◆ Source information:
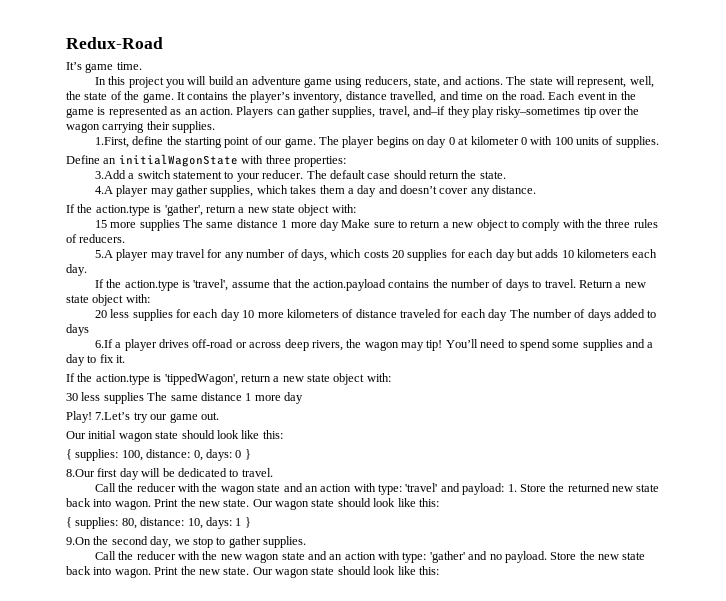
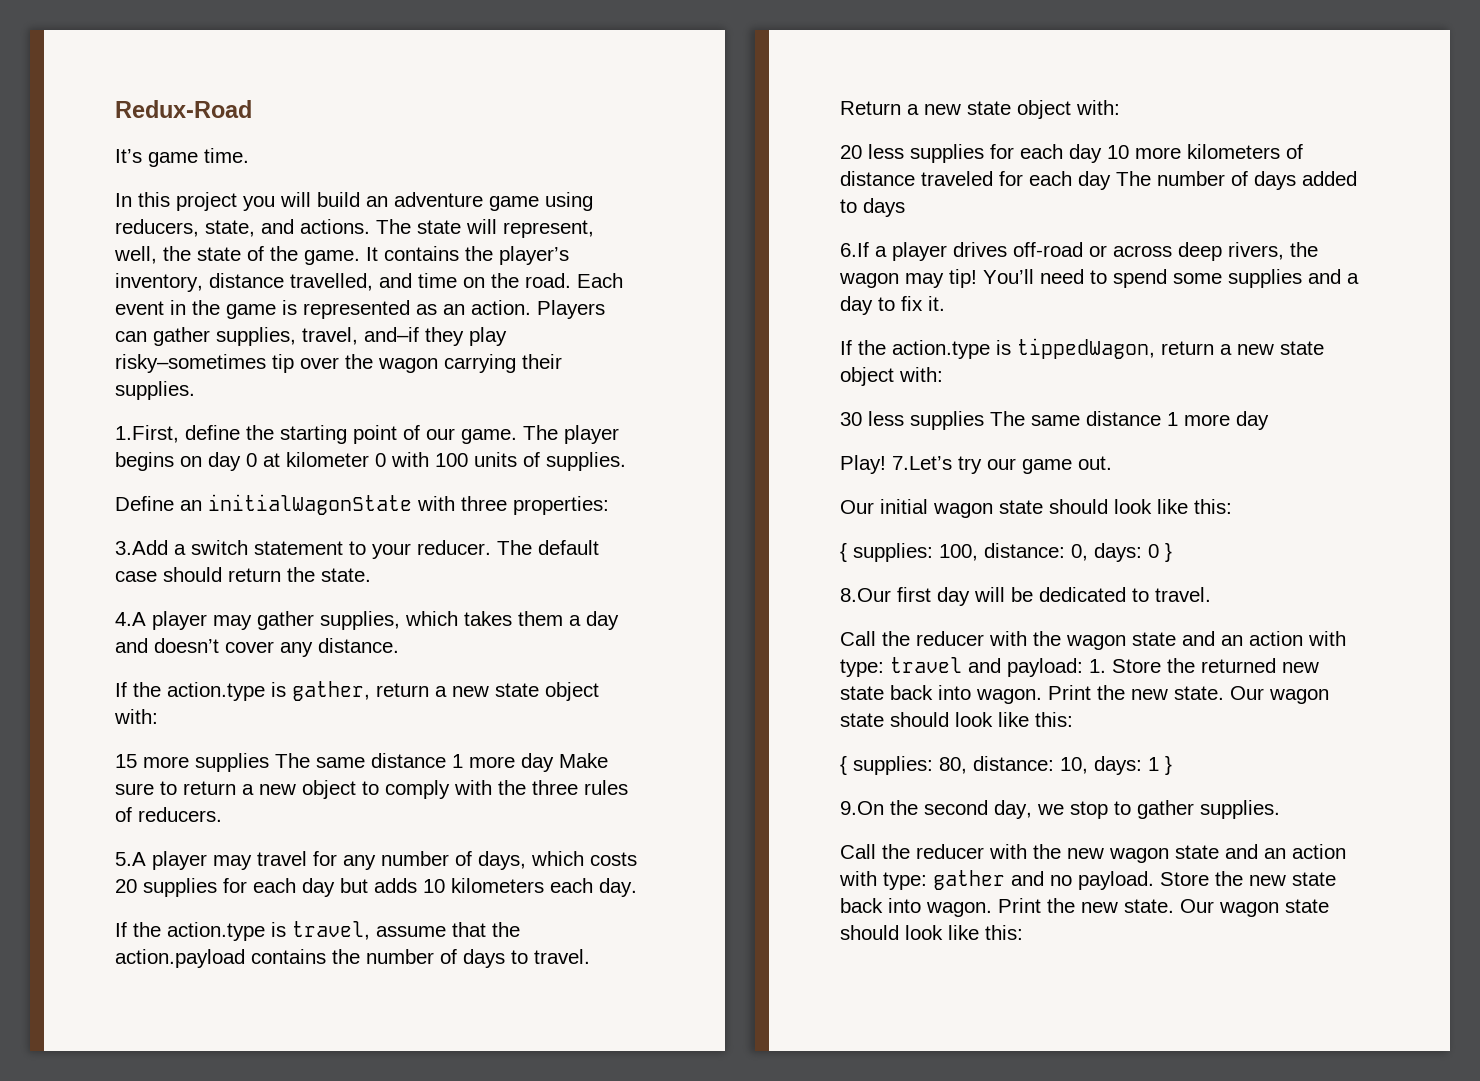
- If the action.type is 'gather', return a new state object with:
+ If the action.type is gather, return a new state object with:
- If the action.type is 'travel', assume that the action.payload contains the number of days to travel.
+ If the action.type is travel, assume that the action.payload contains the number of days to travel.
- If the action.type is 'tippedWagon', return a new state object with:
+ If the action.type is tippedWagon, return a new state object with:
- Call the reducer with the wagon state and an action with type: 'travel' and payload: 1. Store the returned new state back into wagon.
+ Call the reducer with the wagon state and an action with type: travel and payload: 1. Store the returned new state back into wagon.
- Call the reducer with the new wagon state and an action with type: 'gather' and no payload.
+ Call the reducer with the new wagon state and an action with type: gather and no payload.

◆ Required action:
A single number is required: the count of lines in the records that include the string "contains".

◆ Answer area:
2